* Aim of the exercise *
Copy the entries without a single change. Pictures should be dropped.

* The records *
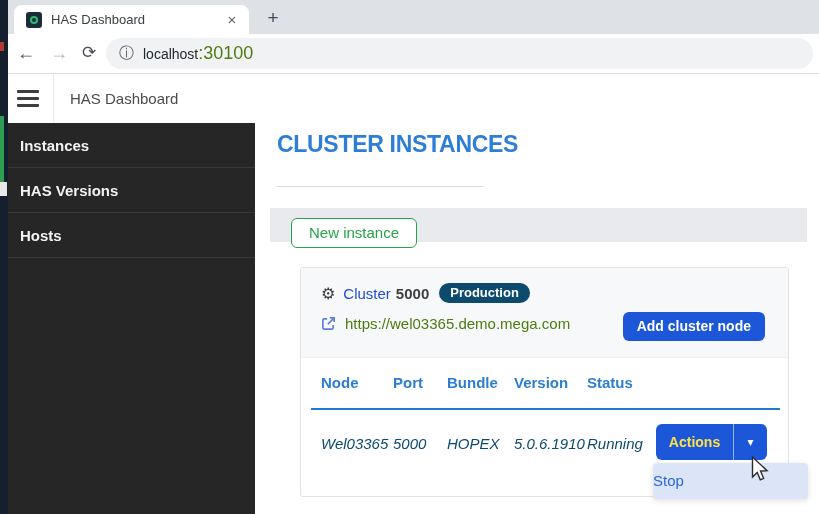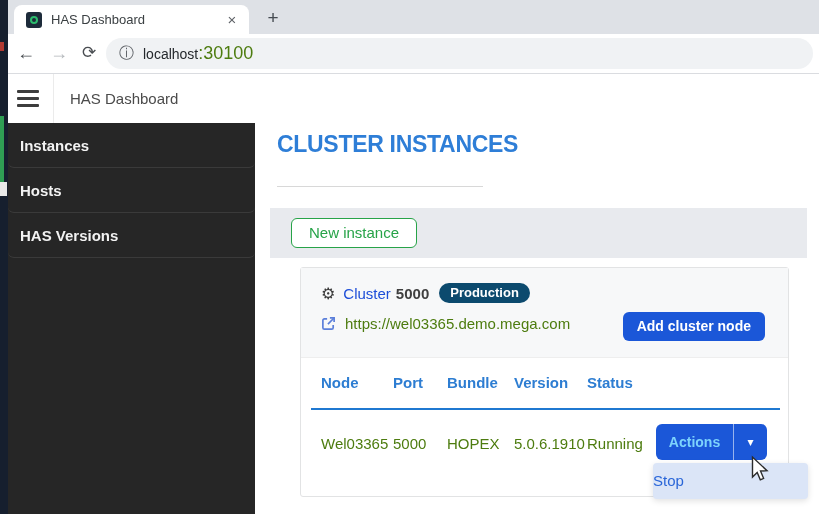"Instances" .side-item { border-radius: 6px -> none }
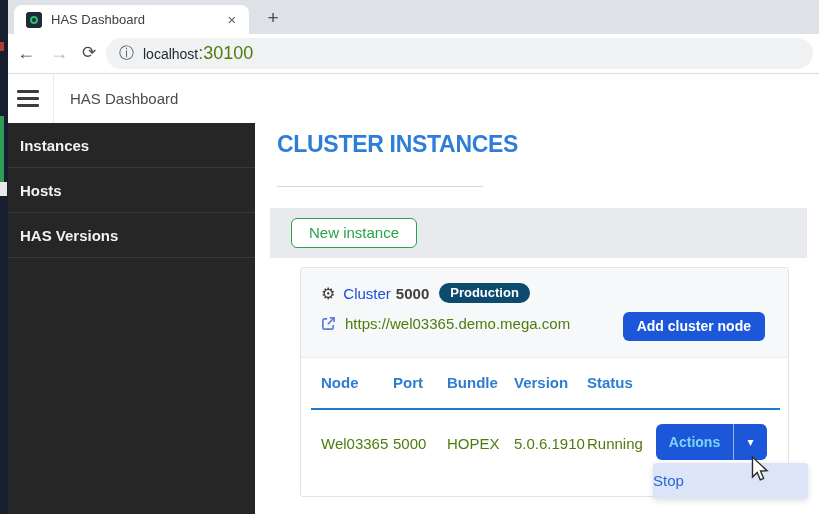"Hosts" div.side-item { order: before "HAS Versions" -> after "HAS Versions" }
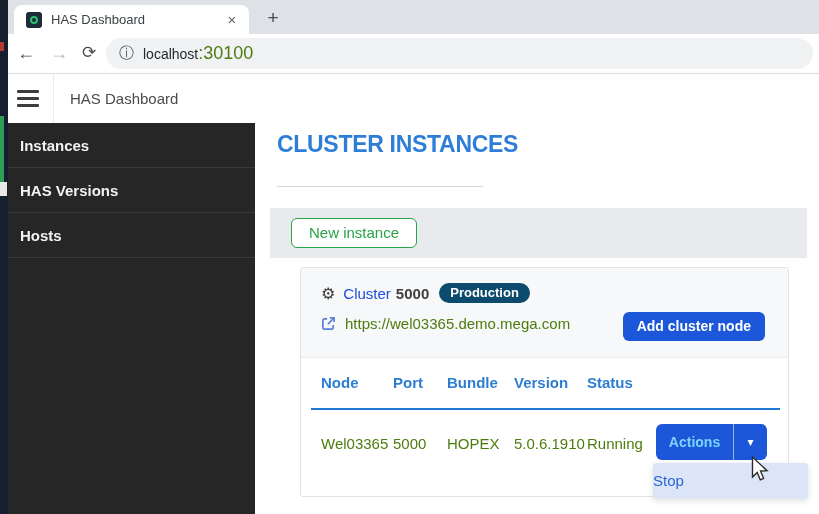"New instance" .toolbar { height: 50px -> 34px }
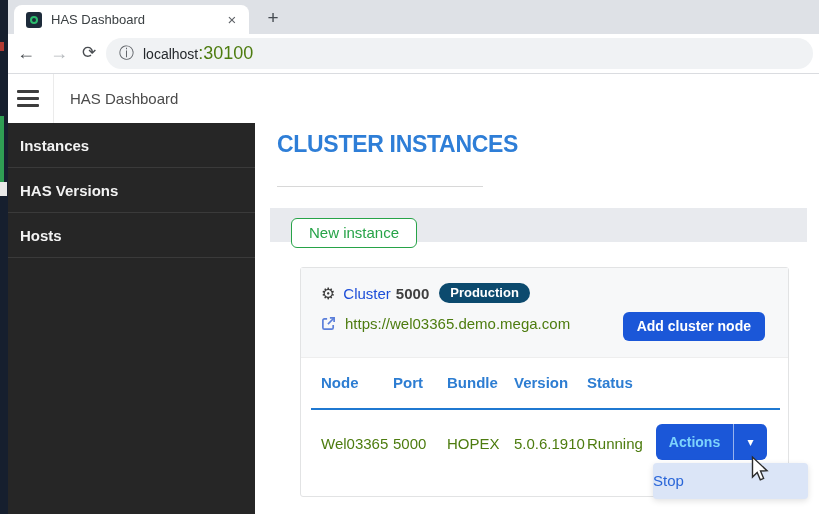"Wel03365" .trow span { color: #4d7c0f -> #0c4a6e; font-style: none -> italic }
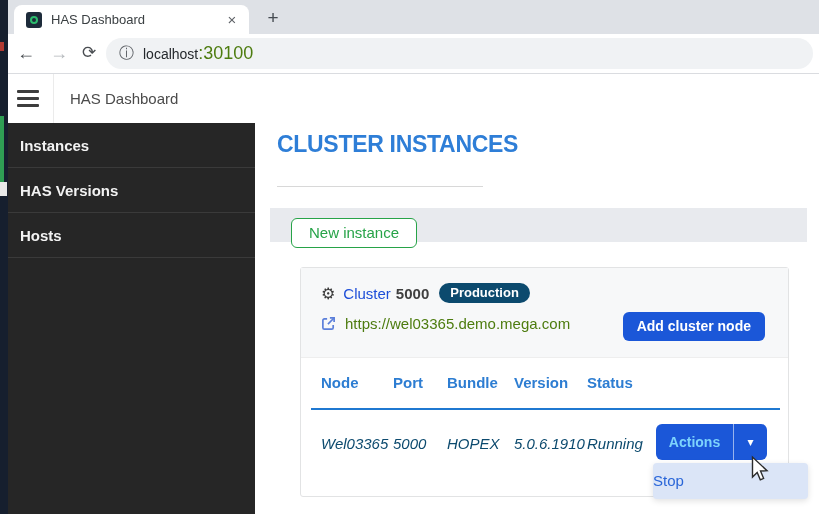"Actions" .actions-main { color: #7dd3fc -> #fde047 }
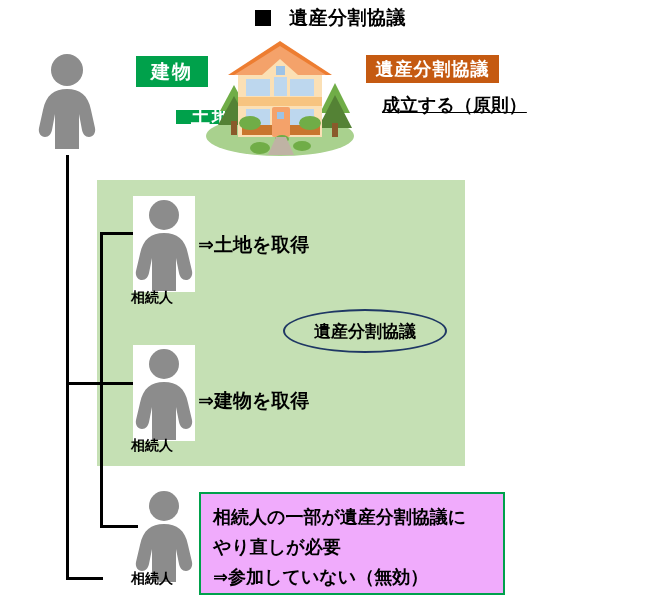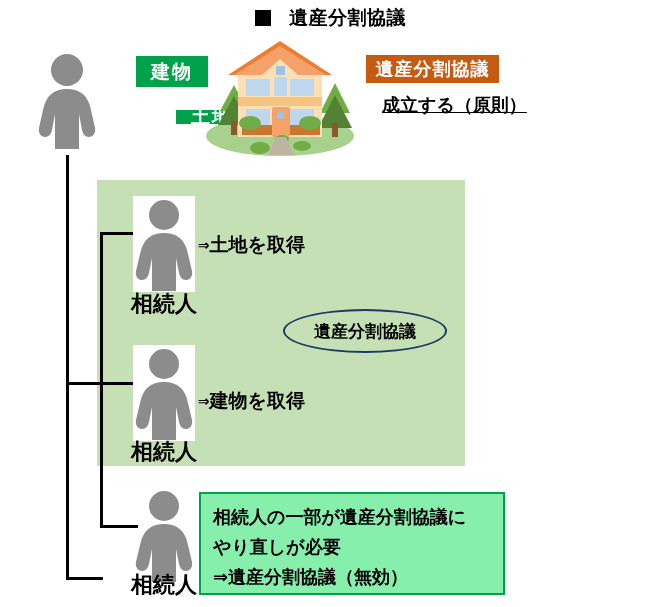"⇒土地を取得" .heir-text { font-family: Liberation Mono, monospace -> none }
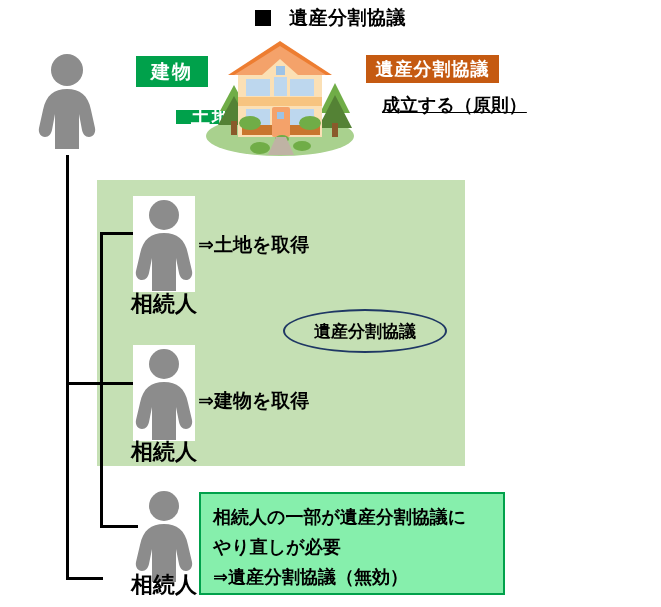"相続人" .person-label { font-size: 22px -> 14px }
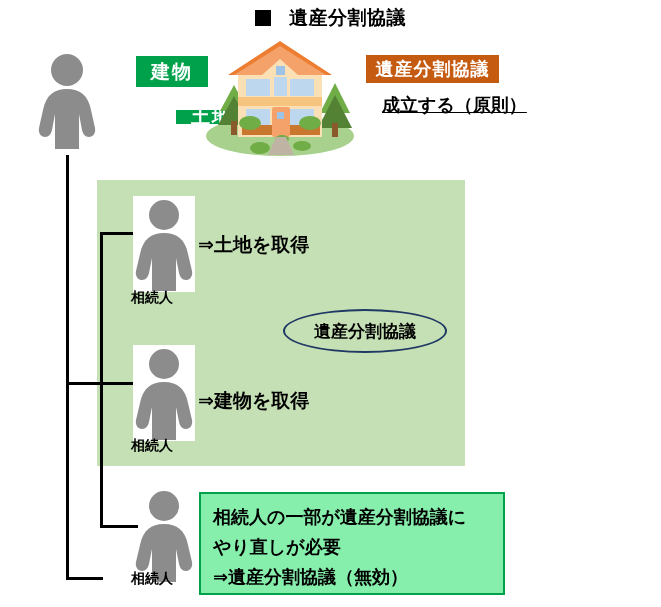"相続人の一部が遺産分割協議に" .bottom-box { background: #86efac -> #f0abfc }
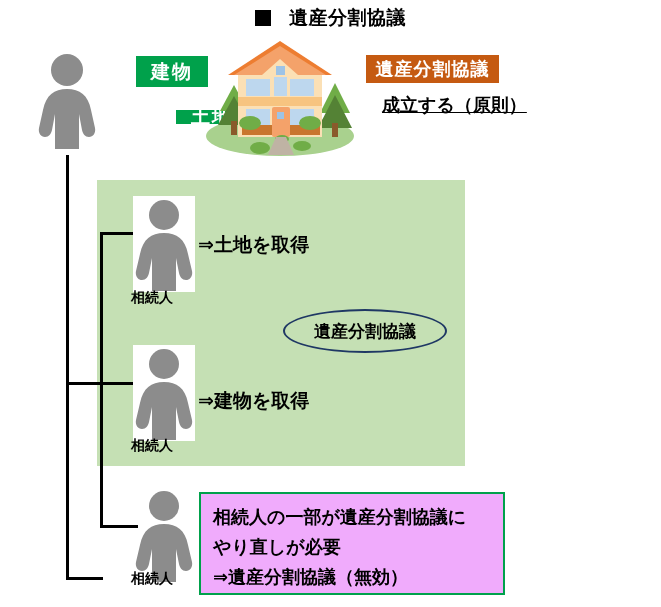"⇒遺産分割協議（無効）" p { text: 遺産分割協議 -> 参加していない }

* Exercise answer *
"Instances" .side-item { border-radius: 6px -> none }
"Hosts" div.side-item { order: before "HAS Versions" -> after "HAS Versions" }
"New instance" .toolbar { height: 50px -> 34px }
"Wel03365" .trow span { color: #4d7c0f -> #0c4a6e; font-style: none -> italic }
"Actions" .actions-main { color: #7dd3fc -> #fde047 }
"⇒土地を取得" .heir-text { font-family: Liberation Mono, monospace -> none }
"相続人" .person-label { font-size: 22px -> 14px }
"相続人の一部が遺産分割協議に" .bottom-box { background: #86efac -> #f0abfc }
"⇒遺産分割協議（無効）" p { text: 遺産分割協議 -> 参加していない }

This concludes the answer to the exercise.